§ Your goal: Write each entry again exactly as shown, but without the images it holds.

§ Material for this task:
*** Begin section ***
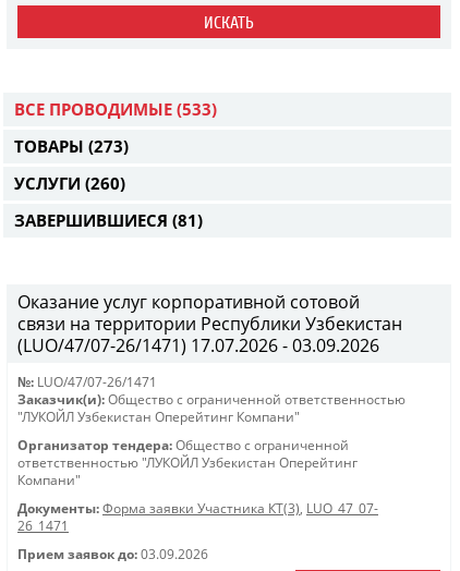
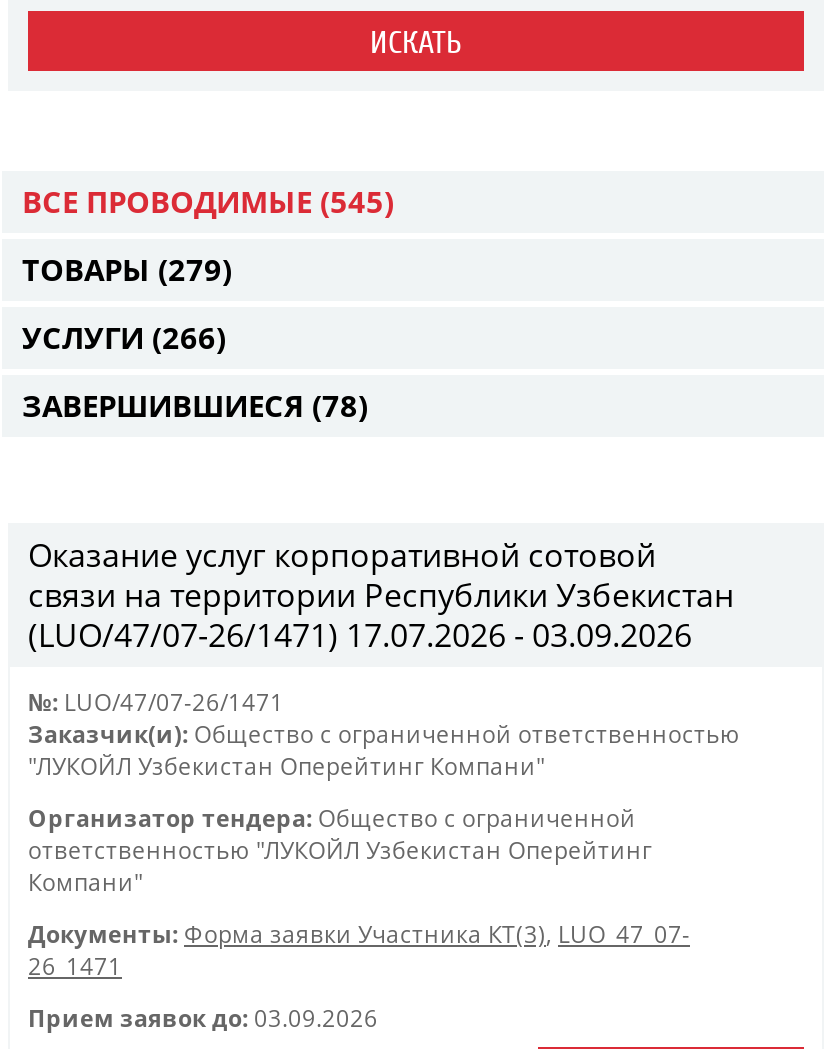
[14,98,217,120] ВСЕ ПРОВОДИМЫЕ (533) -> [22,181,394,221] ВСЕ ПРОВОДИМЫЕ (545)
[14,135,129,157] ТОВАРЫ (273) -> [22,249,232,289] ТОВАРЫ (279)
[14,172,125,194] УСЛУГИ (260) -> [22,317,226,357] УСЛУГИ (266)
[14,209,203,231] ЗАВЕРШИВШИЕСЯ (81) -> [22,385,368,425] ЗАВЕРШИВШИЕСЯ (78)

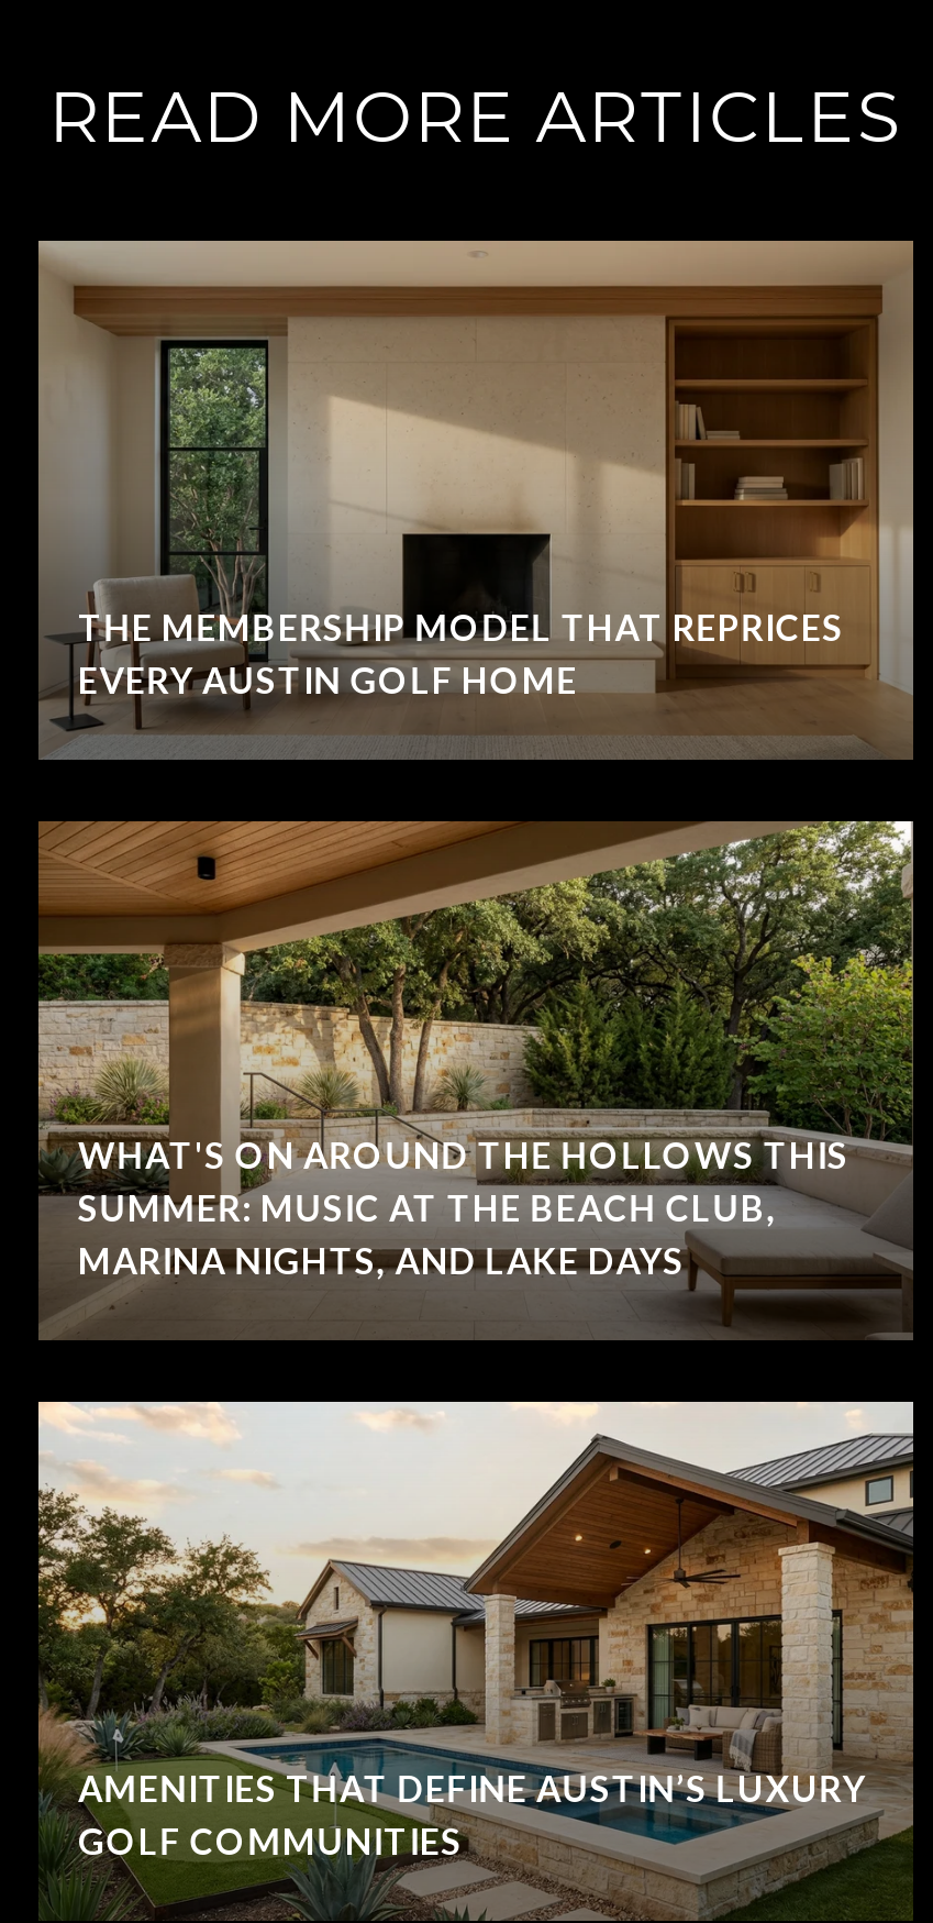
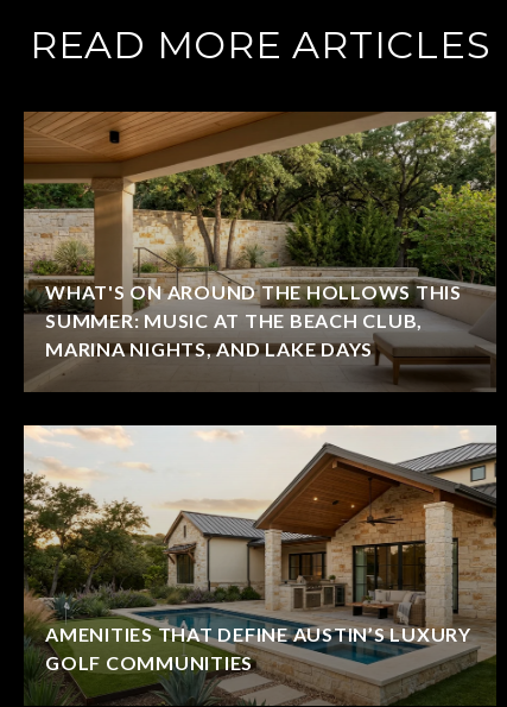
[36,239,915,758] [image] | THE MEMBERSHIP MODEL THAT REPRICES | EVERY AUSTIN GOLF HOME -> none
*** End section ***
§ Reply to the task:
[14,98,217,120] ВСЕ ПРОВОДИМЫЕ (533) -> [22,181,394,221] ВСЕ ПРОВОДИМЫЕ (545)
[14,135,129,157] ТОВАРЫ (273) -> [22,249,232,289] ТОВАРЫ (279)
[14,172,125,194] УСЛУГИ (260) -> [22,317,226,357] УСЛУГИ (266)
[14,209,203,231] ЗАВЕРШИВШИЕСЯ (81) -> [22,385,368,425] ЗАВЕРШИВШИЕСЯ (78)

[36,239,915,758] [image] | THE MEMBERSHIP MODEL THAT REPRICES | EVERY AUSTIN GOLF HOME -> none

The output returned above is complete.